Daftar tonton di Microsoft Azure Sentinel
Daftar pantauan di Microsoft Sentinel memungkinkan Anda menghubungkan data dari sumber data yang Anda berikan dengan peristiwa di lingkungan Microsoft Sentinel Anda. Misalnya, Anda dapat membuat daftar tonton dengan daftar aset bernilai tinggi, karyawan yang diberhentikan, atau akun layanan di lingkungan Anda.
Gunakan daftar tonton dalam playbook pencarian, aturan deteksi, perburuan ancaman, dan respons Anda.
Daftar pantauan disimpan di ruang kerja Microsoft Azure Sentinel sebagai pasangan nama-nilai dan di-cache untuk mencapai performa kueri yang optimal dan latensi rendah.
Penting
Fitur untuk template daftar tonton dan kemampuan untuk membuat daftar tonton dari file di Azure Storage saat ini ada di PRATINJAU. Ketentuan Tambahan Pratinjau Azure mencakup persyaratan hukum tambahan yang berlaku untuk fitur Azure yang masih dalam versi beta, pratinjau, atau belum dirilis ke ketersediaan umum.

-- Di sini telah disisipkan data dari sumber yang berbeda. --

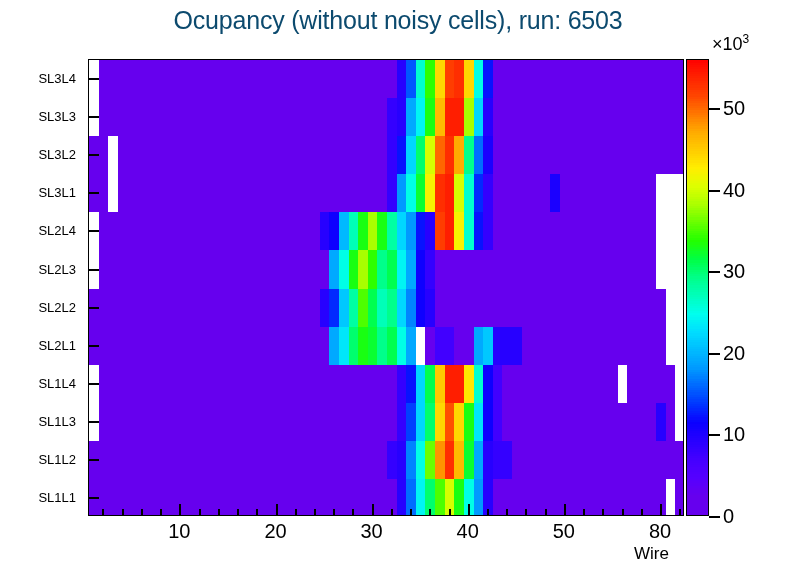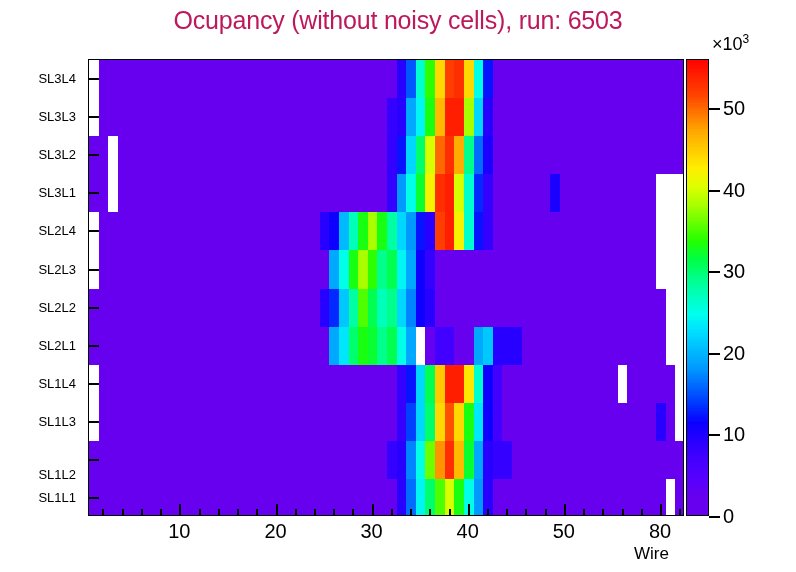"Ocupancy (without noisy cells), run:" #plot-title { color: #be185d -> #0c4a6e }
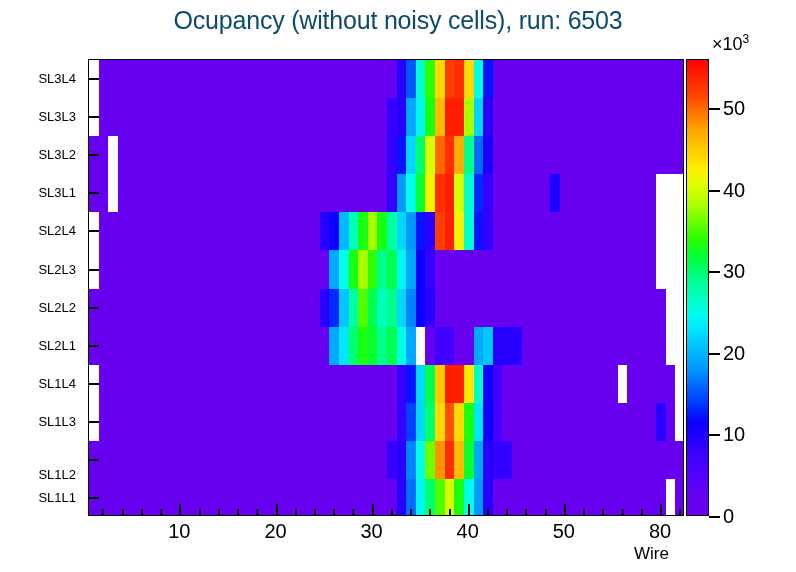"SL1L2" div.y-tick-label { top: 415px -> 400px }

Kapan menggunakan daftar tonton
Gunakan daftar tonton untuk membantu Anda dengan skenario berikut:
Selidiki ancaman dan respons insiden dengan cepat dengan impor alamat IP yang cepat, hash file, dan data lain dari file CSV. Setelah Anda mengimpor data, gunakan pasangan nama-nilai daftar tonton untuk gabungan dan filter dalam aturan pemberitahuan, perburuan ancaman, buku kerja, buku catatan, dan kueri umum.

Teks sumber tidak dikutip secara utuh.